The latest outburst in the high-profile Spotify debate does more than just criticize streaming, it condemns it. Rosanne Cash, who testified in a congressional music-licensing hearing this summer, stirred up mixed reactions with two recent Facebook posts in which she equated streaming with music piracy, and also continued her impassioned campaign to alter U.S. copyright regulations.

Her most incendiary remark came first: “If you download and pay, it’s the same as buying a record. If you stream, it’s just dressed-up piracy.”

rosanne cash fb post

In a second, longer post the following day, Cash criticizes broadcast radio’s exemption from performance royalties to artists and labels, and the Copyright Act loophole in which music produced before 1972 is not protected, or generally paid for by any kind of radio. “The entire system is faulty,” she said.

Cash joined a few other musicians (e.g. Bette Midler) who have publicly disclosed royalty payments from online music services. On Facebook, Cash complained that her music had been streamed by Spotify 600,000 times over an 18-month period, resulting in a royalty check for $104. She did not clarify whether that amount represented an artist payment through her label, or a songwriter royalty — on of many points of distinction frequently blurred in streaming critiques.

The idea that streaming is piracy inasmuch as it might displace a music sale, while legally wrong, is convenient for whipping up outraged support among fans. It’s also worth noting that any payment from a radio-like experience improves the licensing and revenue potential for performing musicians, who receive nothing for the use of their records in broadcast. Likewise when comparing to broadcast, 600,000 streams (during 18 months) is not a high number of impressions — a song which enters rotation in a few U.S. markets can achieve that much exposure in a day.

Jeremy Rosen, Director of Audience Development at The Orchard, succinctly observed, “Her complaint about Spotify payment sounds like the streaming version of a record not selling much to me. It’s not that the pay isn’t fair, it’s that it actually could be.”

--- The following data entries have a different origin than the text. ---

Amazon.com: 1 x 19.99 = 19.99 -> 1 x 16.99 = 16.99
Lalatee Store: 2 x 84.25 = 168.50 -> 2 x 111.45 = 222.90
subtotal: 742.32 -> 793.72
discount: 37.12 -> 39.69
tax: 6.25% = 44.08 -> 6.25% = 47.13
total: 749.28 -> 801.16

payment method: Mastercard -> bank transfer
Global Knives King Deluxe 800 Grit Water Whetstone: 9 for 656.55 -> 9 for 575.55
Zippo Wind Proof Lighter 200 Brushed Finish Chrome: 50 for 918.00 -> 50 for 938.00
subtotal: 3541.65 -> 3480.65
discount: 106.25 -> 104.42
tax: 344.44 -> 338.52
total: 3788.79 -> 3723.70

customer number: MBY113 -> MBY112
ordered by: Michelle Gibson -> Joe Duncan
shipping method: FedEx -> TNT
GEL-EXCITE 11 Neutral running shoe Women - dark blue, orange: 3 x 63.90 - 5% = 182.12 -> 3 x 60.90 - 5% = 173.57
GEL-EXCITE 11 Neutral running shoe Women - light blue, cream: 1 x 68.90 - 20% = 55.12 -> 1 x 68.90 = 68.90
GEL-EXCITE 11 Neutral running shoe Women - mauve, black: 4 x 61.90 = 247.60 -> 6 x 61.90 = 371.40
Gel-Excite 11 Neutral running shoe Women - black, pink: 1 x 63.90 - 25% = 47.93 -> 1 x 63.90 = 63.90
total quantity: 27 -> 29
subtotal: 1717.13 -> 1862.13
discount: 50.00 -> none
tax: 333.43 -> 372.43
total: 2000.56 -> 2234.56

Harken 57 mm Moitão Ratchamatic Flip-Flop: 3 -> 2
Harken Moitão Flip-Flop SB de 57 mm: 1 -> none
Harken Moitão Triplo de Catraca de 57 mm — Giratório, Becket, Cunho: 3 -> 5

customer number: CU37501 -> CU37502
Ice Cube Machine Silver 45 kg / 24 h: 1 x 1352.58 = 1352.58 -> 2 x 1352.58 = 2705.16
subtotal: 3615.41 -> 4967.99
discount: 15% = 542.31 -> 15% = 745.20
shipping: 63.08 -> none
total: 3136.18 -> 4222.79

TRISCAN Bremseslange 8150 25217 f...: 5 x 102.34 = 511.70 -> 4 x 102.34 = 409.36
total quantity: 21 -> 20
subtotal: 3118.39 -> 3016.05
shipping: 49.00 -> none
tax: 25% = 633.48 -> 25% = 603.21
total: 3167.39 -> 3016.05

A contrasting example is Ed Sheeran, who told The Guardian that his new album was streamed 29-million times in its first week. That number is now over 400-million streams, and his previous album is at the same level. The Guardian estimates royalty payments (for performing and songwriting) to be over $6-million. (Sheeran’s personal bottom line depends on his contracts with labels and publishers.)

Perhaps the main takeaway is that the general shape of success in the music business hasn’t changed: Most of the rewards are concentrated at the top, no matter what the delivery platform is.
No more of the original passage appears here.